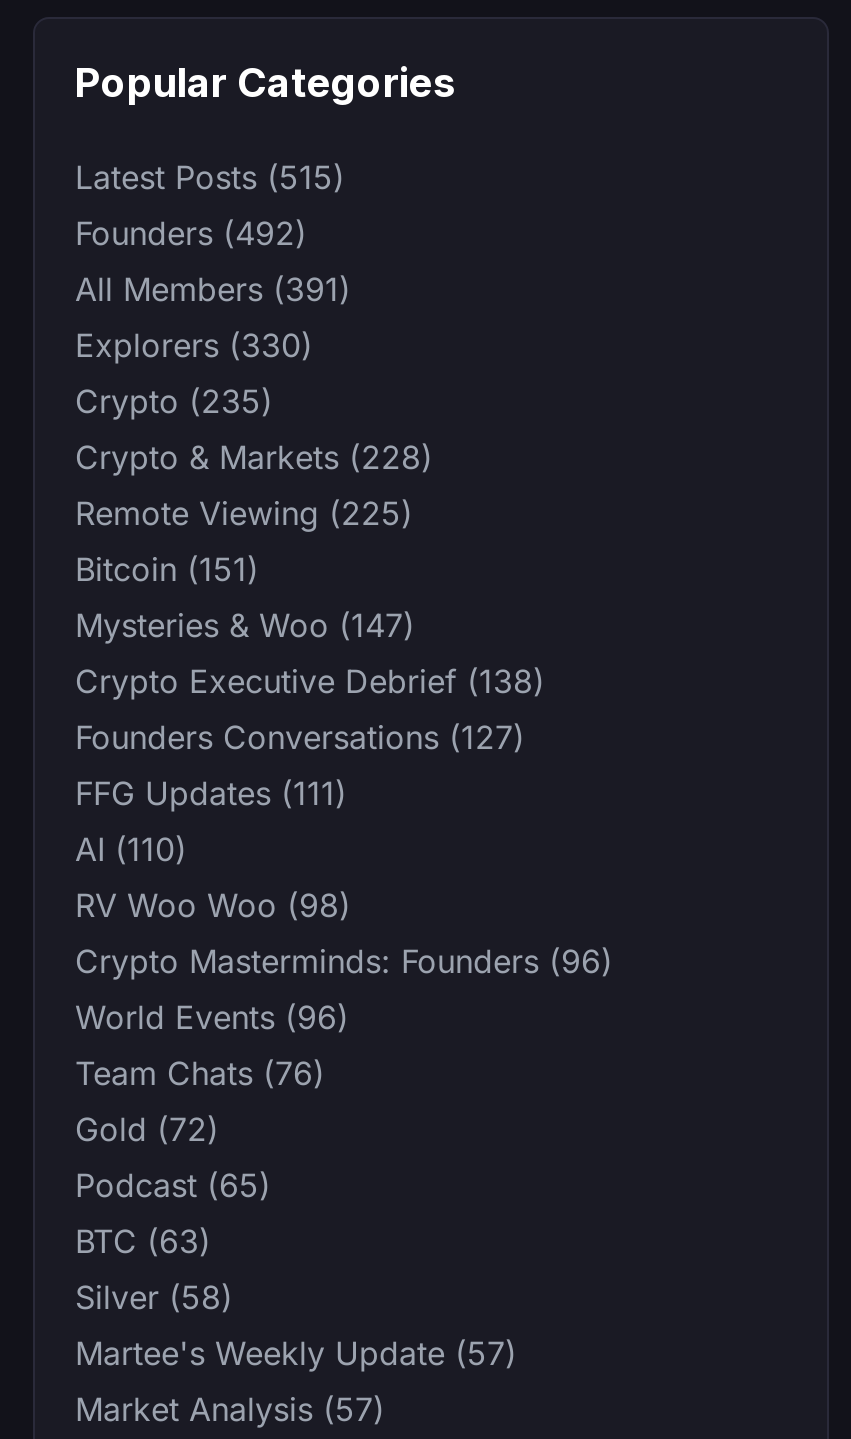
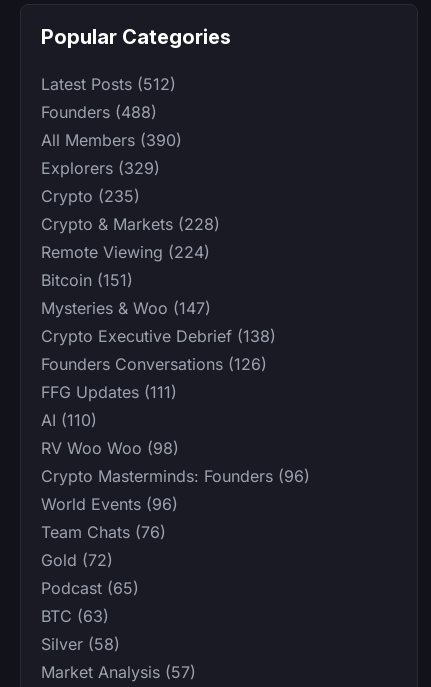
- Latest Posts (515)
+ Latest Posts (512)

- Founders (492)
+ Founders (488)

- All Members (391)
+ All Members (390)

- Explorers (330)
+ Explorers (329)

- Remote Viewing (225)
+ Remote Viewing (224)

- Founders Conversations (127)
+ Founders Conversations (126)

- Martee's Weekly Update (57)
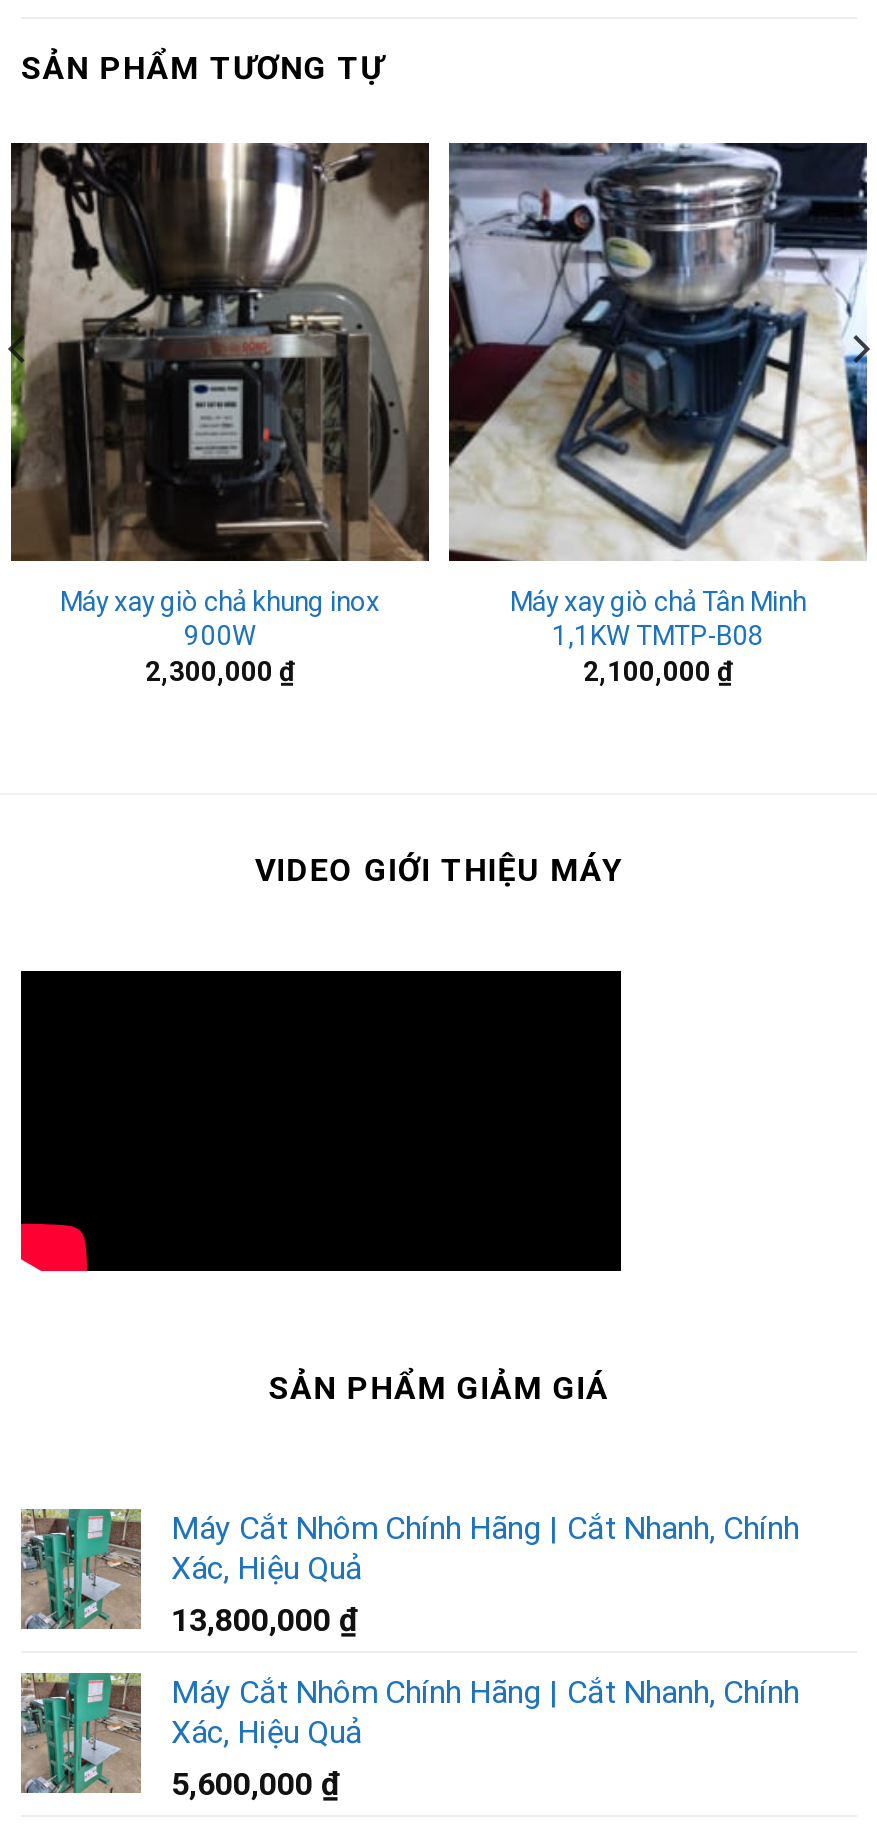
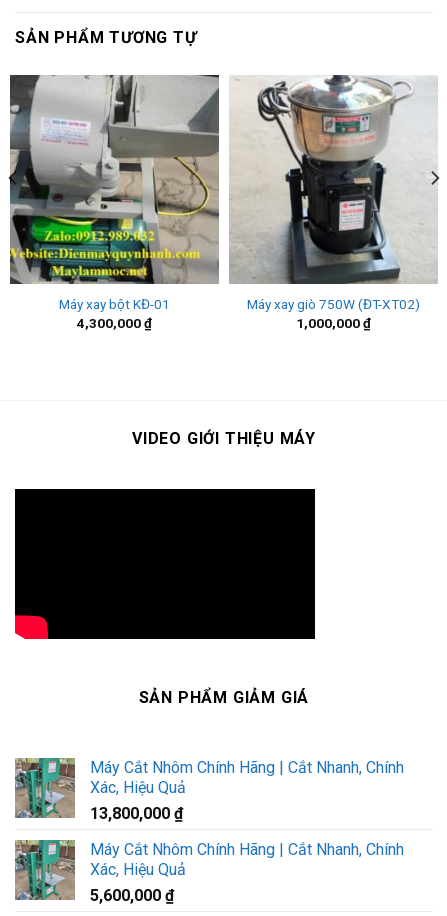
- [image]
- Máy xay giò chả khung inox
- 900W
- 2,300,000 ₫
+ [image]
+ Máy xay bột KĐ-01
+ 4,300,000 ₫

- [image]
- Máy xay giò chả Tân Minh
- 1,1KW TMTP-B08
- 2,100,000 ₫
+ [image]
+ Máy xay giò 750W (ĐT-XT02)
+ 1,000,000 ₫
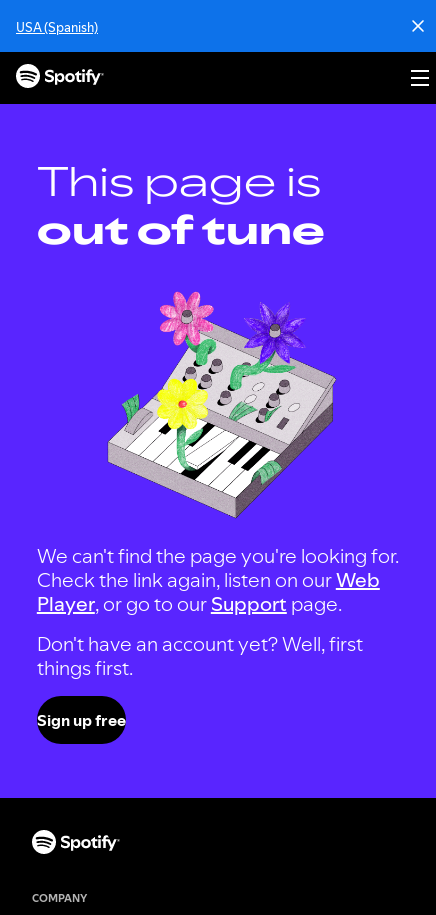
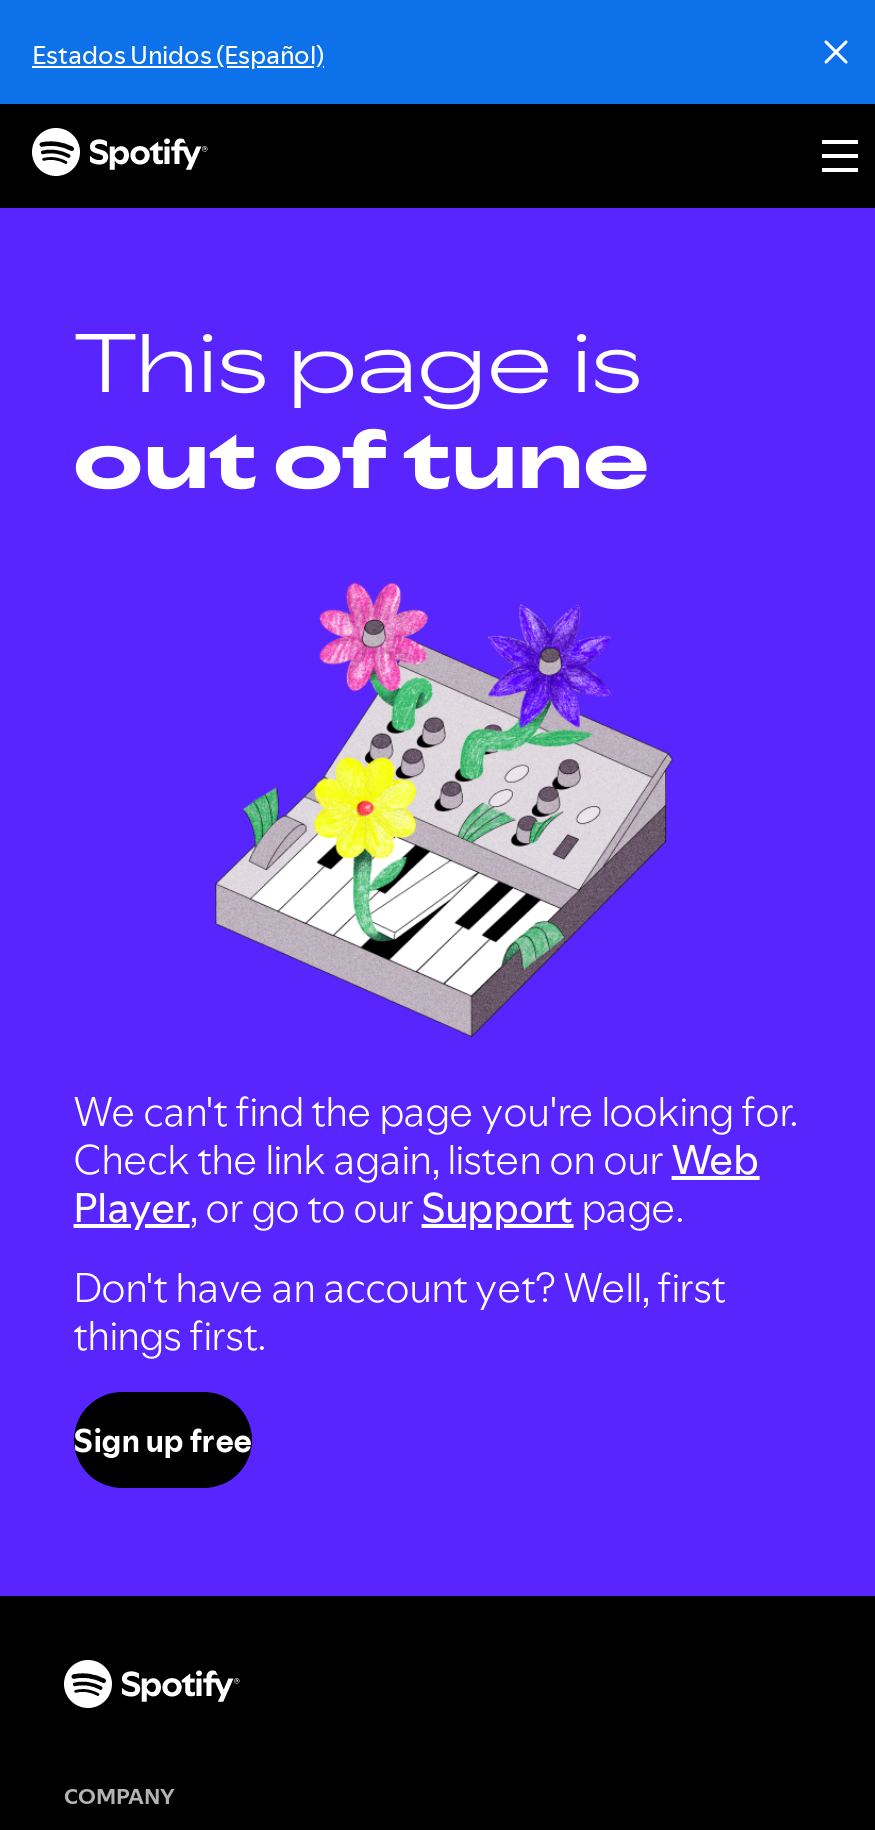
- USA (Spanish)
+ Estados Unidos (Español)
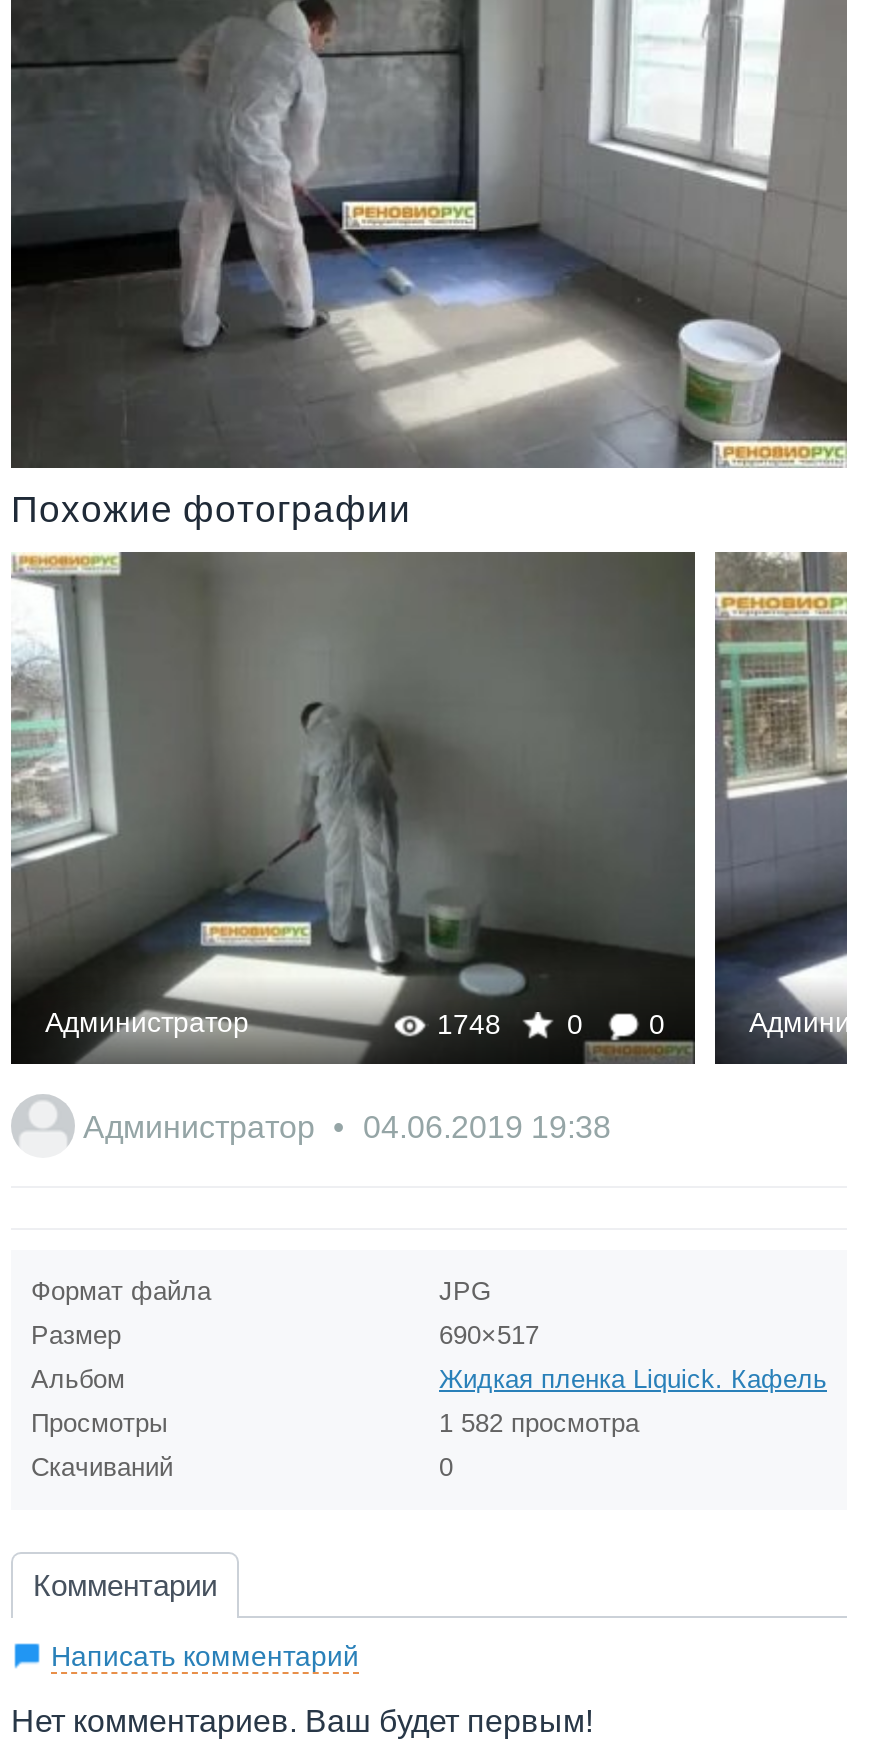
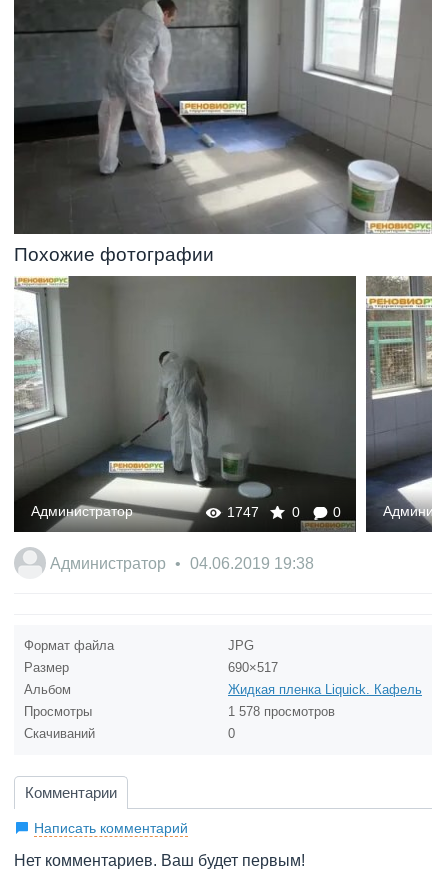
- 1748 0 0
+ 1747 0 0

- 1 582 просмотра
+ 1 578 просмотров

——

■ ACTION ITEM
For the listing above, identify each line bearing "Founders".

■ RESPONSE TO THIS EXERCISE
- Founders (492)
+ Founders (488)
- Founders Conversations (127)
+ Founders Conversations (126)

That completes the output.